Ta cała wizyta w teatrze byłą dla mnie wspaniałą odskocznią. To było półtora godziny odpoczynku i cudownego relaksu. Zapomniałam o tym całym świecie zewnętrznym. Liczyła się tylko scena i to co się na niej dzieję. Tak jak już mówiłam coś wspaniałego. dlatego postanawiam sobie tu i teraz. Jedna wizyta w teatrze miesięcznie obowiązkowo. 
 A tu coś dla zaciekawionych spektaklem :)




Teraz kilka słów odnośnie całej reszty świata. W naszym mieszkanku pojawiła się nowa współlokatorka.
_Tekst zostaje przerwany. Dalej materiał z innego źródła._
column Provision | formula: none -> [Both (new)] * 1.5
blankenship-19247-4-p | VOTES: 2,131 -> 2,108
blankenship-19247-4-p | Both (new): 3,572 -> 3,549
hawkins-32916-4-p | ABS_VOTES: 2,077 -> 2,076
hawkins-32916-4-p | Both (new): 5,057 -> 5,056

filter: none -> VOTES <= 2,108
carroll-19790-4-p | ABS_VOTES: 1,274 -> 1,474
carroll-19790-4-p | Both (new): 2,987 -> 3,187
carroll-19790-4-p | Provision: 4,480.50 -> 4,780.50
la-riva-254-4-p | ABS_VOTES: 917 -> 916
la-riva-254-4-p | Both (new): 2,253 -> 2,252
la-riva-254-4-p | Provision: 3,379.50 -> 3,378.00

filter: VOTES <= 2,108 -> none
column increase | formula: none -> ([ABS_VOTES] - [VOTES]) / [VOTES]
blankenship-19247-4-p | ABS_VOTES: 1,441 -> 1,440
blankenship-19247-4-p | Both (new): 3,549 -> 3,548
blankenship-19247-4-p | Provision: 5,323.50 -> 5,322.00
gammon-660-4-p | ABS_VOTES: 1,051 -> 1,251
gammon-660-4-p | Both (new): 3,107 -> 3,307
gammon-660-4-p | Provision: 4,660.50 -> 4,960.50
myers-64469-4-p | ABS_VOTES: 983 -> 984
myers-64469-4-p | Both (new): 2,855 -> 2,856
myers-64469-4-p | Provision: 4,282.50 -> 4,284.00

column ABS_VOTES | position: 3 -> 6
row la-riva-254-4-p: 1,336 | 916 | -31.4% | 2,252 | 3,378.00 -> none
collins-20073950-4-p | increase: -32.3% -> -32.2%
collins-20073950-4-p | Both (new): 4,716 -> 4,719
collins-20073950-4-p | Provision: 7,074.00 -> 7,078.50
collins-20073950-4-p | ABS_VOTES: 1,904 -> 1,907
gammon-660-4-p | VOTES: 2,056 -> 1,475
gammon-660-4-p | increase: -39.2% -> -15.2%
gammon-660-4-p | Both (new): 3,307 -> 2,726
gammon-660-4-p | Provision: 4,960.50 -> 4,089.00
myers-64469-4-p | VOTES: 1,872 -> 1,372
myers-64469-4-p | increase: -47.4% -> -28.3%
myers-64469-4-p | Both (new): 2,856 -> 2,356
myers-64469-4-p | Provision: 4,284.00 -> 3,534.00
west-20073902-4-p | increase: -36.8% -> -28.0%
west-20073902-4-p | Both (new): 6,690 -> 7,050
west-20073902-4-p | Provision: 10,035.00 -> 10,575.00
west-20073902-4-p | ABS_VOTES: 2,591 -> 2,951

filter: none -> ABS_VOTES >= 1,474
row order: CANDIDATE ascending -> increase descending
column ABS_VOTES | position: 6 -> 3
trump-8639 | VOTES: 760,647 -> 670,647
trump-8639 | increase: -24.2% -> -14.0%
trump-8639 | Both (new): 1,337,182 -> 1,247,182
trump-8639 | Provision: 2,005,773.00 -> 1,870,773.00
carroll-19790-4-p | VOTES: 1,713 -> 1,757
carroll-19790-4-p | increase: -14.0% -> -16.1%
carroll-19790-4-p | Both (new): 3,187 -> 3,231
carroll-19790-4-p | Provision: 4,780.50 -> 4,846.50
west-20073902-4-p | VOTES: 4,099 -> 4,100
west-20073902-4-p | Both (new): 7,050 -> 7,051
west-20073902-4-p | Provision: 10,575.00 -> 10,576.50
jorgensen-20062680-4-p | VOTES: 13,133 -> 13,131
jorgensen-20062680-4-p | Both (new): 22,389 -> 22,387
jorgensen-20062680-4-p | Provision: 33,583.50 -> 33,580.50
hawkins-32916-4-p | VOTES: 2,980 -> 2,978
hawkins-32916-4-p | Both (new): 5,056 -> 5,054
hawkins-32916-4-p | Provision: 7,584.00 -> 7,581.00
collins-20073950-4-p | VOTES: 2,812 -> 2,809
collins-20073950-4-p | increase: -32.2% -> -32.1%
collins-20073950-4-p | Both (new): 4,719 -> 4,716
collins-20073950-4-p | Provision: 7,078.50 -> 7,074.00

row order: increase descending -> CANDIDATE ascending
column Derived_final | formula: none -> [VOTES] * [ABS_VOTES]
Jak tak dalej pójdzie to zrobi się nam tutaj ciasno na tych 40m2. W ostatnich dnia dołączyła do nas Pani Owca nazwana zacnie Matyldą Podróżniczką. I tak sobie tu teraz mieszkamy we czwórkę: Feliks, Matylda Podróżniczka, D. i ja. Mamy tu wesoło nie powiem, że nie.

Matylda Podróżniczka w całej swej okazałości



Enjoy

J.

środa, 3 października 2012

Napięty grafik

Tak to właśnie u mnie teraz jest. Czasu na cokolwiek brak. Nawet nie ma kiedy jakiegoś fajnego zdjęcia cyknąć. Nie ma kiedy się wyspać czy po prostu poleżeć na podłodze i nic nie robić. Zajęcia są od rana do nocy, cały czas w biegu. Bez chwili wytchnienia. Ale spokojnie.
Co do nowości to cóż mieszkamy już z D. i Feliksem w nowym mieszkaniu. Na początku było nam tu trochę dziwnie, ale jak rozrzuciłyśmy z D. swoje szpargały to zrobiło się tak jakoś przyjemnie. Feliks też ma swoje miejsce. Może uda nam się zrobić mu jakąś przytulną zagródkę :)

Ogólnie to pogoda w Białymstoku nie dopisuje. Jest deszczowo i ponuro. Gdzie jest nasza "piękna polska złota jesień" ?? A zapomniałam ona tak najczęściej wygląda. Ale przydałby się choć jeden piękny słoneczny dzień aby popatrzeć na te cudownie pokolorowane liście. 


Pierwszego dnia zaczęłyśmy spokojnie

Później było trochę weselej.

Ale niestety Feliks nie wytrzymał tak szybkiego tempa.

Na koniec jeszcze piosenka, która dźwięczy w mej głowie przez czas już jakiś.



Enjoy

J.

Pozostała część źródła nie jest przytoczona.